次回、『令和源氏物語 宇治の恋華 第百三話』は3月14日(木)に掲載させていただきます。
『光る君へ』第10話、これまで度々花山天皇出家(寛和の変)に言及しつつ、とうとうこの時がきましたね〜。(長かったです)
さて、今回ではラブストーリーも大きく展開致しました。


 まひろと道長の逢瀬

直秀の死はまひろと道長の心に大きな陰を落しました。
しかしながら二人の捉え方が真逆であるのが印象的でしたね。
道長は右大臣家の若君であること、その重責から逃れたいとまひろと共に海でも見える国に駆け落ちをして、慎ましく暮らしたいと願います。
「俺はまひろと出会うためだけに生まれてきたんだ」
とは、何とも情熱的な台詞です。
しかし、それは現実逃避にしかなりません。
まひろが言うように、貴族出身でひもじい思いなどしなことのない道長が、生きるために魚を獲り、木を切り倒して暮らすことなど到底無理に違いないのです。
山賊などに出会えば身を守れるのでしょうか?
何より大事の政変を控えて、元来性質の穏やかな道長には父のプレッシャーなどから逃げ出したいと思ったのでしょう。
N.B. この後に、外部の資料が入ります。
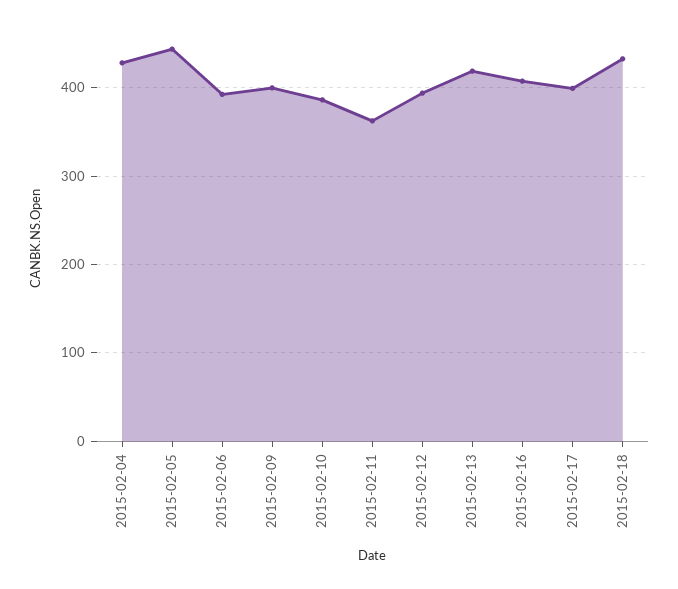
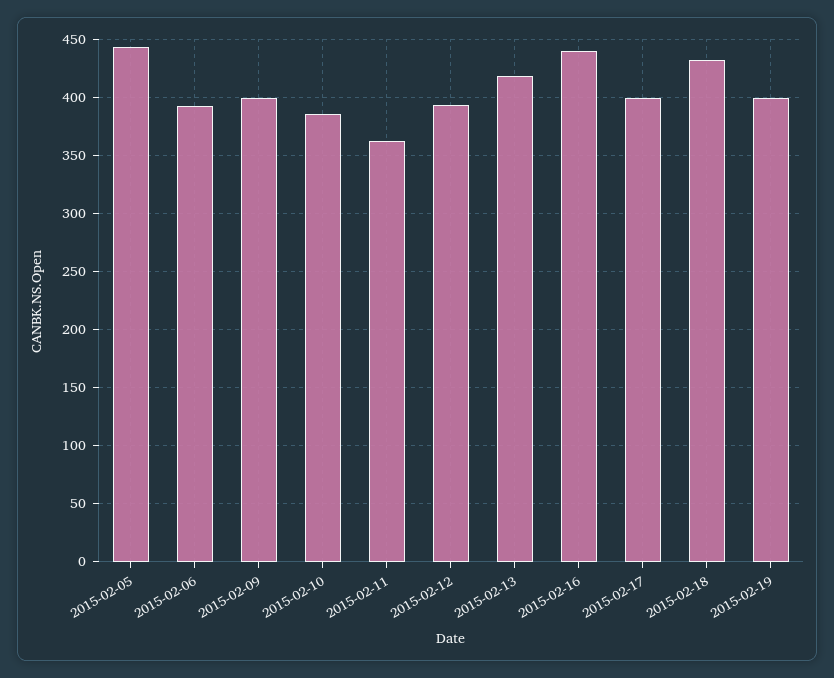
2015-02-04: 430 -> none
2015-02-16: 410 -> 440
2015-02-19: none -> 400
それに対してまひろは、道長が高貴な家に生まれたのはそこに使命があるからだと諌めます。貧しい者たちが虫ケラ同然に命を落とす世の不条理を正すためには、そうした大臣にも上る家柄の者でなければ政事を導くことなどできない、ということをまひろはこの段階で理解しているわけですね。
なるほど父の為時が常々「お前が男であったら・・・」と繰り返す台詞が生きてくるわけです。
頭ではそう理解していても、男女である二人は当然のように互いを求めました。
以前の感想文で、今回の大河はけっこう何でもアリなので、「もしかしたらまひろが道長の子を産んじゃうんじゃないの~?」と漏らしましたが、どうやら本格的にそうなりそうです・・・(?)
来週の予告で後に夫となるべき宣孝(佐々木蔵之助さん)のワンカットに、どうやらまひろが身ごもるような気配が。。。
そしてそれを庇護するべく宣孝が結婚を仄めかす、という構図が見えました。
道長とまひろの恋はどう考えても前途多難です。
来週には、未来の道長の正妻・源倫子(黒木華さん)からもマウントされてしまう流れでしょうね。
要注目です。

 花山天皇の出家

10話の肝はやはり花山天皇の出家でしょう。
冒頭で、右大臣・兼家が息子たちを集めて諮りごとの全貌と細かい段取り、それぞれの役目を言い渡しました。
これは露見すればたちどころに失脚する大それた政変です。
そして失敗した場合には一族の繁栄の終わりがそこにあるのです。
兼家の娘・栓子(吉田羊さん)は父のやり方に疑いと不満を持っておりますので、その陰謀を父から明かされることはありませんでした。
ですがやはり兼家の娘、何事かあると大きく構えておりました。
兼家の子供たちのなかでは、栓子が一番兼家に似ているのではないでしょうか。さすが後に女院となって政治に携わることとなる女傑です。
吉田さんの気迫のある演技はまさにドンピシャですね。
計画は緻密に計算され、安倍晴明の示唆の元、速やかに実行されました。
それにしても、右大臣が一族を守るために道長の立場を保険として立ち居振る舞わせるというのも見事ですね。
バカ騒ぎをしていた義懐(高橋光臣さん)が滑稽に見えるほどで、やはり驕れるものはこのような顛末を迎えるのであるな、と教訓めいておりました。
道兼に裏切られたと知った時の花山天皇の顔が。。。
本郷さんはやはりお芝居が上手いですね。

ところで、まひろの父・為時が他に通う高倉の女、というのはどことなく儚げで夕顔へのオマージュだったのでしょうか。
劇中劇が制作されないということなので、ところどころにエッセンスが散りばめられており、一時も気が抜けない今年の大河ドラマであります。

そして藤原行成は道長のよき友ですね。
たしかに歌を詠んで漢詩で返してくる女子は珍しいと思いますが、そこに確固たる信念を感じると道長に示唆するのはなかなかです。
能書家としても知られておりますので、密かなファンも多いようです。
渡辺さんがまた優しい風情でとても好もしいですね。

今朝のNHK朝イチで平安文学風の文字を書くというコーナー。
書家の先生の筆運びも美しく、たしか吉高さんは
「左利きなので平安文字を右手で書くのが大変だった」
とインタビューで答えていたのを思い出しました。
女優さんは役によって、琵琶を演奏したりと大変だなぁ、と思った瞬間でした。